Straight copy, no pictures: transcribe each entry as it stands.

* Working data:
"""
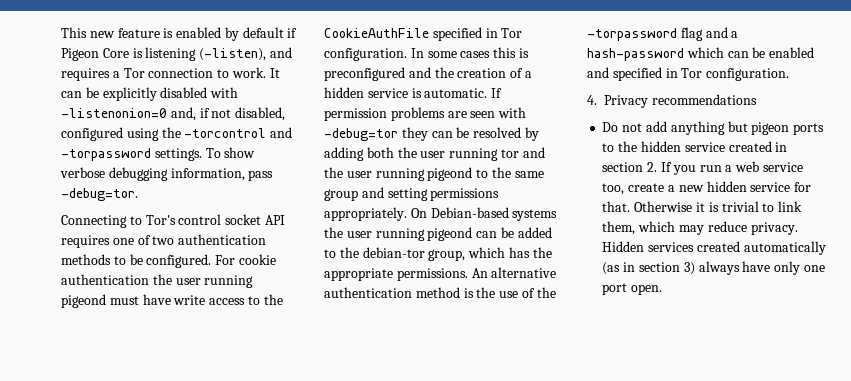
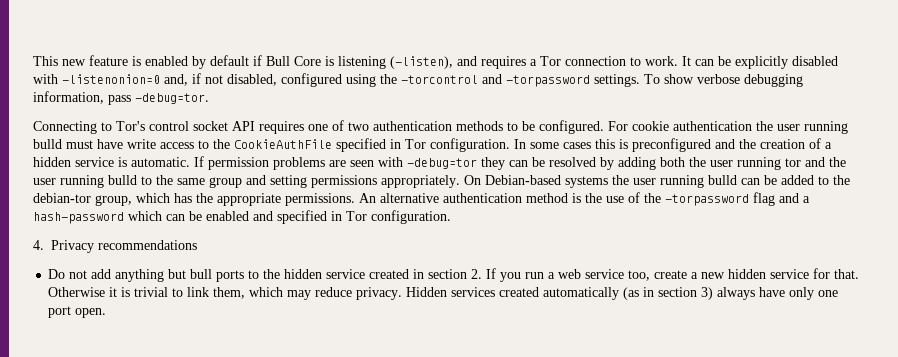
[61,48,99,61] Pigeon -> [266,56,290,66] Bull
[61,294,106,308] pigeond -> [33,139,62,149] bulld
[427,167,473,181] pigeond -> [108,175,137,185] bulld
[427,227,473,241] pigeond -> [708,175,737,185] bulld
[751,122,790,135] pigeon -> [190,269,213,279] bull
"""
* Exercise output:
[61,48,99,61] Pigeon -> [266,56,290,66] Bull
[61,294,106,308] pigeond -> [33,139,62,149] bulld
[427,167,473,181] pigeond -> [108,175,137,185] bulld
[427,227,473,241] pigeond -> [708,175,737,185] bulld
[751,122,790,135] pigeon -> [190,269,213,279] bull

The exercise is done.